O mundo mudou, e com isso o aplicador do Direito se coloca em situação única, própria dos momentos de transição: por um lado, há uma tendência inegável de crescimento dos contratos de compra e venda realizados por fornecedor e consumidor de países e ordenamentos jurídicos diferentes; por outro, este fato – em que pese à relativa pouca idade da legislação consumerista – não foi explorado pelo legislador quando da feitura do CDC.

Ocorre, portanto, a existência de verdadeira lacuna no direito pátrio, revelando assim dúvidas sobre a aplicabilidade de institutos típicos dos contratos internacionais, como são as cláusulas eletivas de foro.

O presente estudo visa analisar a compatibilidade das Cláusulas de Estabelecimento de Foro nos Contratos de Compra e Venda envolvendo fornecedor e consumidor com repercussões internacionais. Releva-se atenção especial à cláusula de eleição de foro por esta poder se revelar um grave entrave ao acesso à justiça.

A pesquisa bibliográfica desenvolver-se-á pelo método de abordagem dedutivo, bem como o hipotético-dedutivo. O presente trabalho foi dividido sistematicamente em três capítulos: Inicialmente são expostas considerações históricas e atuais sobre os contratos; após, são tecidas considerações sobre a autonomia de vontade e os limites à liberdade de contratar em geral; para somente, por fim, tratar das cláusulas eletivas de foro especificamente.

Para uma apreensão lógica e didática do conteúdo, cuido de explorar, a cada capítulo, isoladamente tanto os contratos de consumo, como os contratos internacionais, visando assim desvendar um ponto de confluência entre ambos e encontrar aquilo que seria compatível e aplicável ao moderno amálgama destes: o contrato internacional de consumo.

Dada a estruturação do trabalho, questiona-se em especial a conciliação do conceito de contrato internacional com o de contrato de consumo, e como estes afetam o acesso à justiça, especial o acesso ao foro adequado.

A compreensão de tema tão recorrente e pouco estudado só dirige seus anseios a uma sociedade mais justa, visando adequar o Direito a novos fatos sociais cada vez mais frequentes e relevantes no cotidiano da prática forense.


1. CONSIDERAÇÕES INICIAIS SOBRE OS CONTRATOS INTERNACIONAIS CONSUMERISTAS

Inicialmente, será abordada a concepção de contrato em um sentido amplo no ordenamento jurídico pátrio atual, e, para isso, relevante faz-se explanar sobre todo o processo histórico passado até sua compreensão hodierna.

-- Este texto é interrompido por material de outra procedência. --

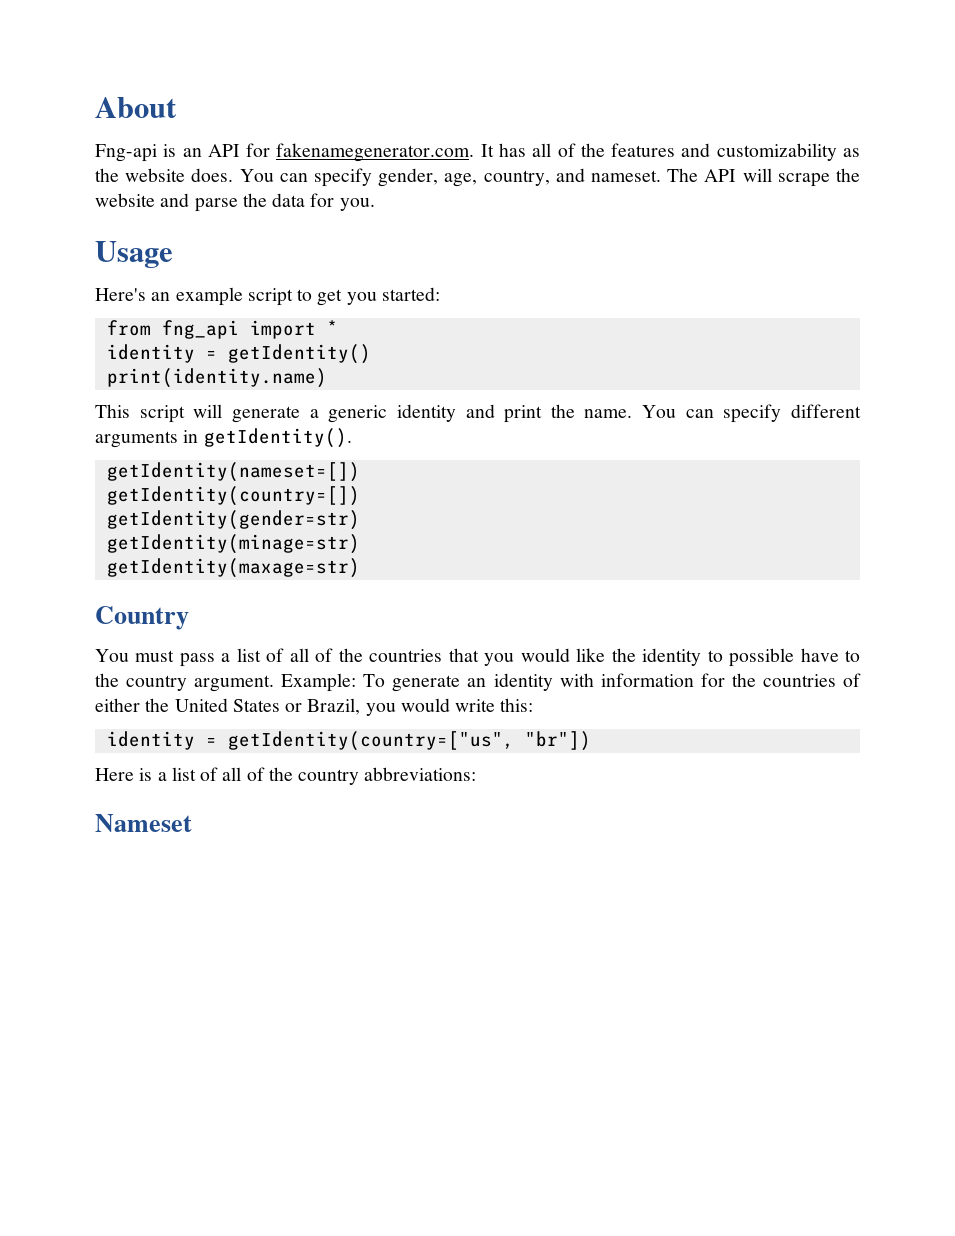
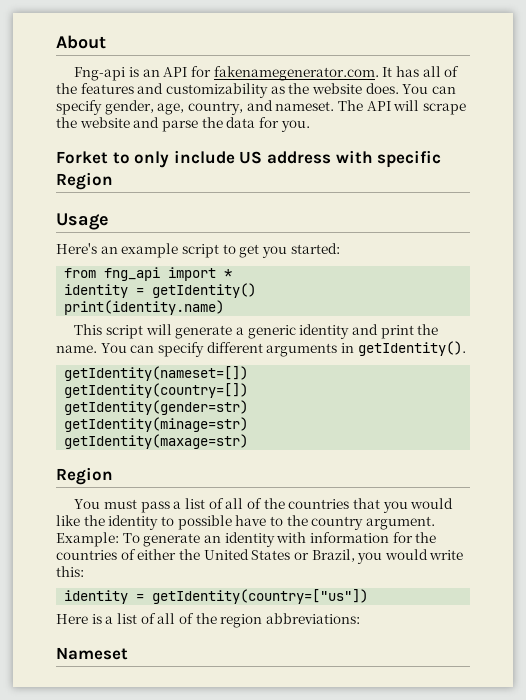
+ Forket to only include US address with specific Region
  getIdentity(maxage=str)
- Country
+ Region
- identity = getIdentity(country=["us", "br"])
+ identity = getIdentity(country=["us"])
- Here is a list of all of the country abbreviations:
+ Here is a list of all of the region abbreviations:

O instituto em si é uma das mais antigas expressões de juridicidade na humanidade. Desde o início da organização humana em células sociais, presume-se a existência de relações mutualísticas, portanto contratuais; havendo registros de um incipiente contratualismo mesmo nos primórdios das civilizações grega e egípcia[1]. Sem embargo, é cediço que o real desenvolvimento do instituto só veio a florescer em Roma.

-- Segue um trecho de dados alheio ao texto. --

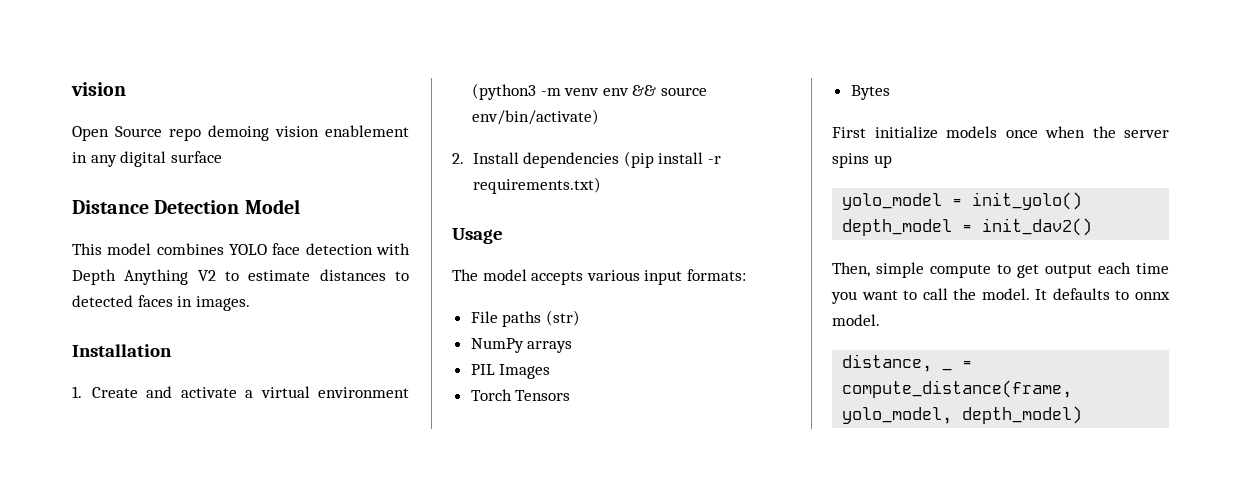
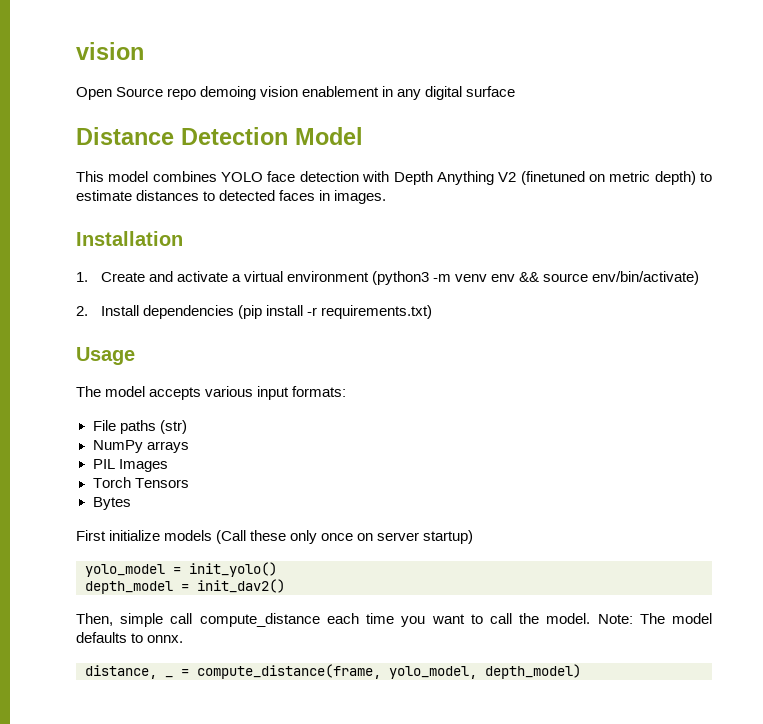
- This model combines YOLO face detection with Depth Anything V2 to estimate distances to detected faces in images.
+ This model combines YOLO face detection with Depth Anything V2 (finetuned on metric depth) to estimate distances to detected faces in images.
- First initialize models once when the server spins up
+ First initialize models (Call these only once on server startup)
- Then, simple compute to get output each time you want to call the model.
+ Then, simple call compute_distance each time you want to call the model.
- It defaults to onnx model.
+ Note: The model defaults to onnx.

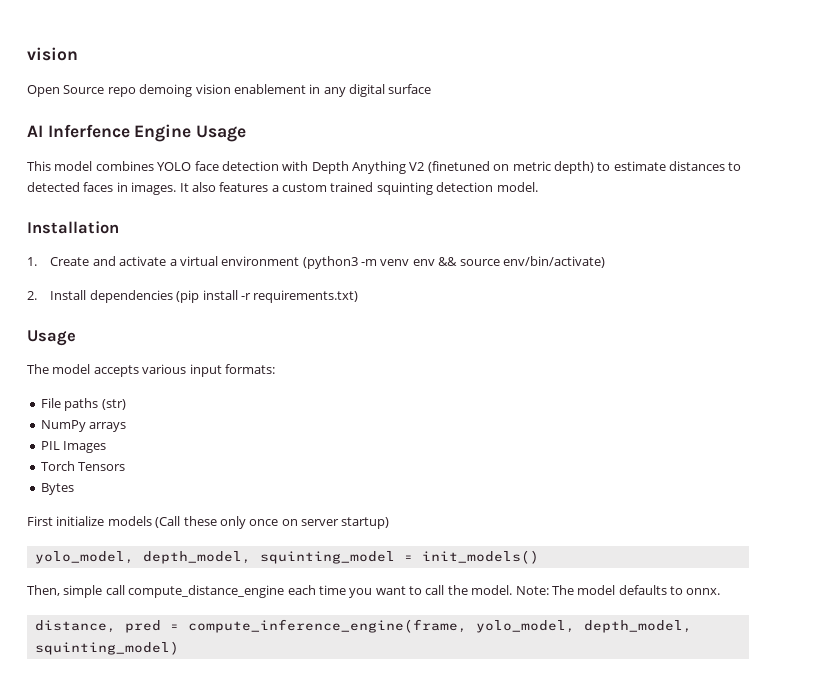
- Distance Detection Model
+ AI Inferfence Engine Usage
+ It also features a custom trained squinting detection model.
- yolo_model = init_yolo()
- depth_model = init_dav2()
+ yolo_model, depth_model, squinting_model = init_models()
- Then, simple call compute_distance each time you want to call the model.
+ Then, simple call compute_distance_engine each time you want to call the model.
- distance, _ = compute_distance(frame, yolo_model, depth_model)
+ distance, pred = compute_inference_engine(frame, yolo_model, depth_model, squinting_model)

1.1. Introdução Histórica ao Direito Contratual

No Direito Romano era usado a expressão convenção (pacto conventio) como gênero contratual, ora que o termo contractus era empregado “apenas para as convenções especialmente reconhecidas como obrigatórias e providas de ação.”[2]Foi somente com os teóricos do direito canônico durante o medievo que a noção de obrigatoriedade se fincou no estudo jurídico, traduzido-se pelo brocardo latino pacta sunt servanda – os acordos deverão ser cumpridos.

A clássica concepção de contrato, porém, foi só emoldurada em meados do século XIX, resultado da evolução do capitalismo durante da Revolução Industrial.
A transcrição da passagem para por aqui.